The "old" constructor syntax is referring to PHP4. The last release of PHP4 was in 2008, and the first release of PHP5 was in 2004. This is an example of an old-style class and a new-style class.

Old (PHP4)

<?php

class MyOldClass
{
    var $foo;

    function MyOldClass($foo)
    {
        $this->foo = $foo;
    }

    function notAConstructor()
    {
        /* ... */
    }
}

New (PHP5+)

<?php

class MyNewClass
{
    var $foo;

    public function __construct($foo)
    {
        $this->foo = $foo;
    }

    public function notAConstructor()
    {
        /* ... */
    }
}

You'll notice a couple of things here. The most significant change is that the canonical way to name a constructor has changed from ClassName() to __construct(). This gives all class constructors the same, predictable name--a necessary convenience. Imagine you had a class called ParentClass with 20 children, each with their own constructors. If you wanted to call the parent constructor from each child class, you'd call ParentClass::ParentClass(). If you wanted to change the name of ParentClass, you'd have to change all 20 constructor calls. But, with the new method, you'd just call parent::__construct(), which would always work, even when the parent class's name changes.

Related to this change, PHP5 also introduced class destructors (__destruct()), which is called when an object is destroyed (the opposite of a constructor).

Another key change is that PHP5 introduced method and property visibility which allows a sort of "access control" for methods and properties of the class. Only methods and properties marked public cam be accessed from contexts outside of the class or its children. Here are examples of this:

<?php

class StackOverflow
{
    /* This can be accessed from anywhere.
     *
     * You can access it from outside the class:
     *     $so = new StackOverflow();
     *     $so->publicProperty = 10;
     *     echo $so->publicProperty;
     * 
     * Or from inside the class:
     *     $this->publicProperty = 5;
     *     echo $this->publicProperty;
     */
    public $publicProperty = 1;

    /* This can be accessed only from methods inside this class.
     *
     *     $this->privateProperty = 5;
     *     echo $this->privateProperty;
     * 
     * You cannot access it from outside the class, as above.
     * Private properties cannot be accessed from child classes,
     * either.
     */
    private $privateProperty = 2;

    /* This can be accessed only from methods inside this class,
     * OR a child-class.
     *
     *     $this->protectedProperty = 5;
     *     echo $this->protectedProperty;
     * 
     * You cannot access it from outside the class, as with public.
     * You can, however, access it from a child class. 
     */
    protected $protectedProperty = 3;
}

Now, methods work the exact same way. You can mark a function (method) within a class as public, private, or protected. In PHP4, all class members were implicitly public. Similarly, a constructor (__construct()), can also be public, private, or protected!
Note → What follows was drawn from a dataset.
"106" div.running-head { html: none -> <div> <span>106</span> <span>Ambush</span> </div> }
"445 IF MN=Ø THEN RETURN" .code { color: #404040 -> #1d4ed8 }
If a class does not contain a public constructor, it cannot be instantiated by code outside of the class (or, its children, for protected). So how would you use such a class? Well, static methods, of course:

<?php

class ClassWithPrivateConstructor
{
    private $foo;

    private function __construct($foo)
    {
        $this->foo = $foo;
    }

    public static function fromBar($bar)
    {
        $foo = do_something_to($bar);

        return new self($foo);
    }
}

To instantiate this class from somewhere else, you'd call:

$obj = ClassWithPrivateConstructor::fromBar($bar);

This can be useful when you need to pre-process input before calling the constructor, or when you need multiple constructors that take different parameters.
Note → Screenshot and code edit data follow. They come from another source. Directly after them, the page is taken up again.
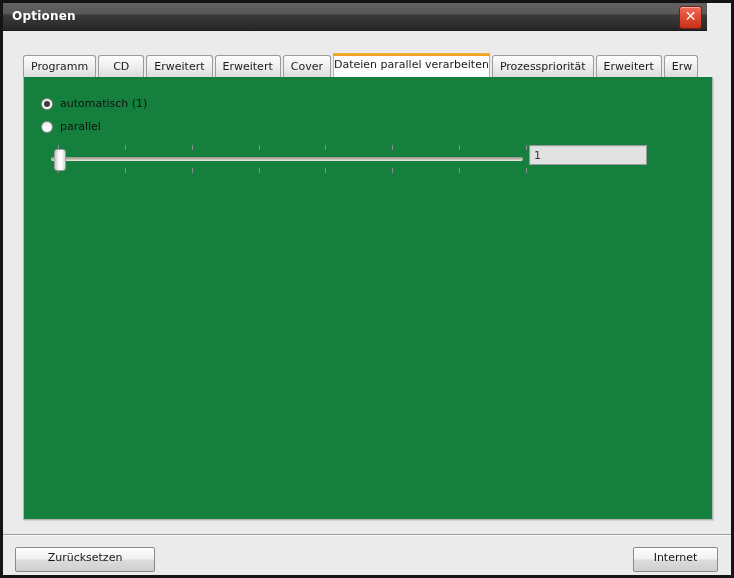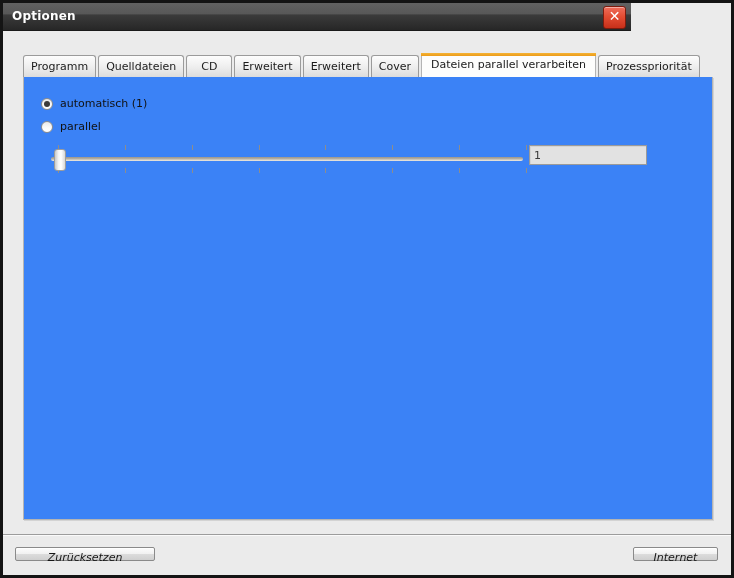"Optionen" #title-bar { width: 628px -> 704px }
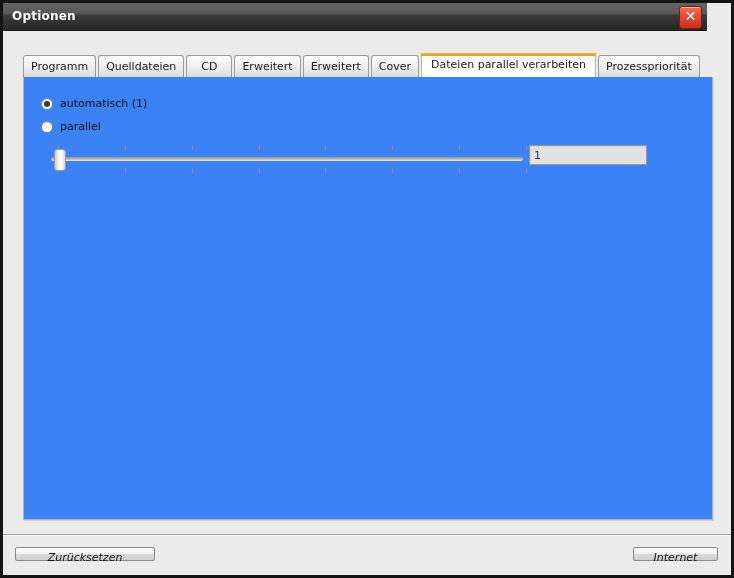"Quelldateien" div.tab { html: <div>Quelldateien</div> -> none }
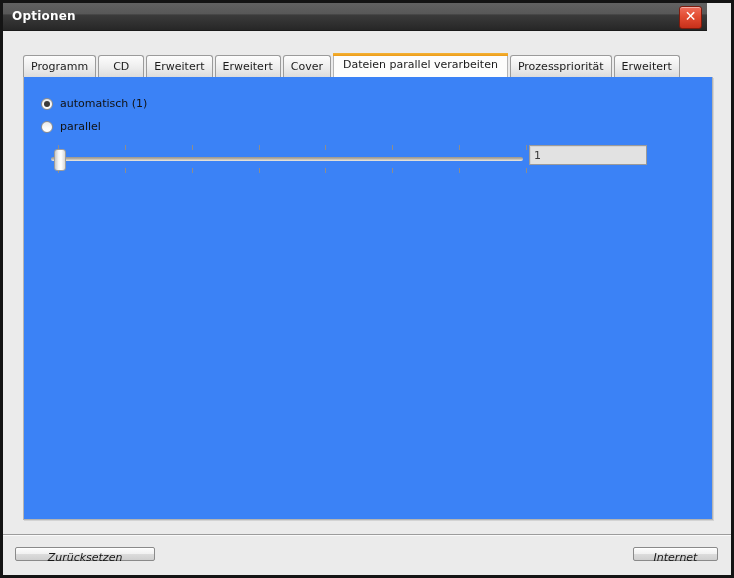"Dateien parallel verarbeiten" .tab.active { padding: 0 9px -> 0 0 }
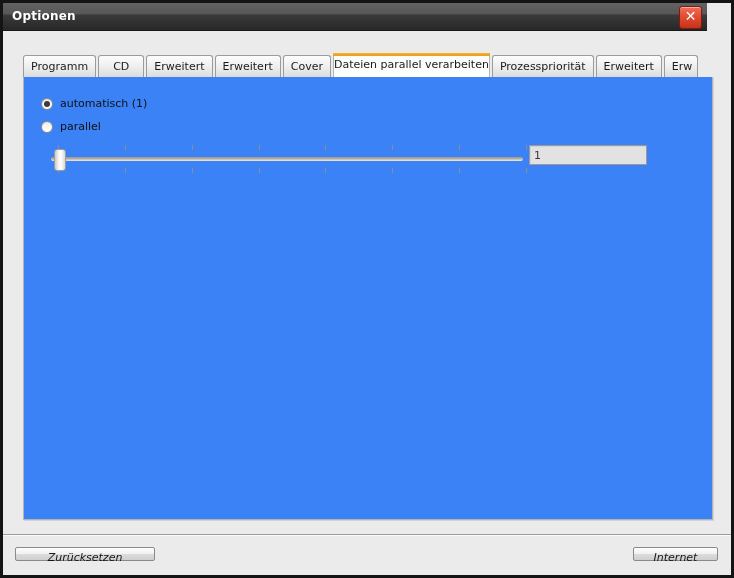"automatisch (1)" #tab-panel { background: #3b82f6 -> #15803d }
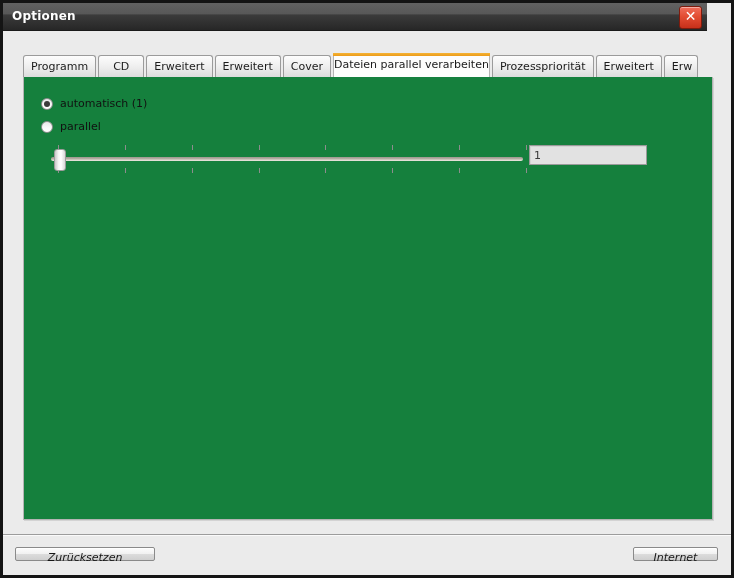"Zurücksetzen" .dlg-button { font-style: italic -> none; height: 14px -> 25px }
This method names, __construct(), and other method names that begin with __, like __get(), __set(), __call(), __isset(), __unset(), __toString(), etc. are called magic methods.

PHP5 brought a lot of dramatic changes, but largely tried to maintain compatibility with PHP4 code, and thus, old-style constructors were still allowed.

PHP7 has now been released this year, with no changes to constructor syntax. The only significant class-related change in PHP7 was to allow the use of Anonymous Classes (see here).

As of PHP7, the old-style constructors are officially deprecated (raises E_DEPRECATED error), and will be removed entirely in PHP8.